■ Instructions for the task:
Take every line from the records below that includes the word "label".
........
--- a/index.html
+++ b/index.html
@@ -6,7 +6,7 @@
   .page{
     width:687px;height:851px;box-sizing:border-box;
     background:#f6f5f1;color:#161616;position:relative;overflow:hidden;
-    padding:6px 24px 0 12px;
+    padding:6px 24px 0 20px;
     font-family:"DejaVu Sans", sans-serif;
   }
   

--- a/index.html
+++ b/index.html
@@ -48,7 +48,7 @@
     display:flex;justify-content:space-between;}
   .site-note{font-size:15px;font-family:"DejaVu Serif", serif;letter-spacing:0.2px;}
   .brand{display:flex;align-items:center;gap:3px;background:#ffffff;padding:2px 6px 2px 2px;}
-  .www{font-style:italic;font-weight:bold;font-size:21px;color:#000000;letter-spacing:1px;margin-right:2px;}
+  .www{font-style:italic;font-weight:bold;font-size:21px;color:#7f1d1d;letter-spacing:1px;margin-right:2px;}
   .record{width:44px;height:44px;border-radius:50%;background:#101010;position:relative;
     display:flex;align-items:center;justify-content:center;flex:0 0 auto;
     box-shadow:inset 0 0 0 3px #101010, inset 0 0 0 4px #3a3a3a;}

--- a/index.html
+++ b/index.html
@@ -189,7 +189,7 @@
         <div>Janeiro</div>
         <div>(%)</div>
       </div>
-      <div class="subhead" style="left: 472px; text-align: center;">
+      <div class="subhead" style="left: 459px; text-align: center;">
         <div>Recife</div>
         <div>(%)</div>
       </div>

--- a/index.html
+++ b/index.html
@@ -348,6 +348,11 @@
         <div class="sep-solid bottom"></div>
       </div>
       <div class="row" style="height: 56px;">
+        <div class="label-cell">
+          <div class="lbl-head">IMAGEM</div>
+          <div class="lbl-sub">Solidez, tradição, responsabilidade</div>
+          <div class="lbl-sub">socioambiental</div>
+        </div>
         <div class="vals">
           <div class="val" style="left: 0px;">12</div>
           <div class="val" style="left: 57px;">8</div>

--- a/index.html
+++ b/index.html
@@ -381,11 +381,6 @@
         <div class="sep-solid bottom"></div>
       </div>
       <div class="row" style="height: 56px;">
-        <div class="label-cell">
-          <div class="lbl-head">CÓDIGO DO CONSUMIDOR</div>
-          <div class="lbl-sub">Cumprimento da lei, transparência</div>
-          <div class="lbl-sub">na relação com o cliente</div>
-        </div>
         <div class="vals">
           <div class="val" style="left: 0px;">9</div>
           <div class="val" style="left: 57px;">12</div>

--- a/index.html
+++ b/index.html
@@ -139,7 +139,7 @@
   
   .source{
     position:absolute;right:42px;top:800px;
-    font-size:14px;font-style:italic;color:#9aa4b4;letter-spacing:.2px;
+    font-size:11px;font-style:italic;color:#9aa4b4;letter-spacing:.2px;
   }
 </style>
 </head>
........
■ Task answer:
+        <div class="label-cell">
-        <div class="label-cell">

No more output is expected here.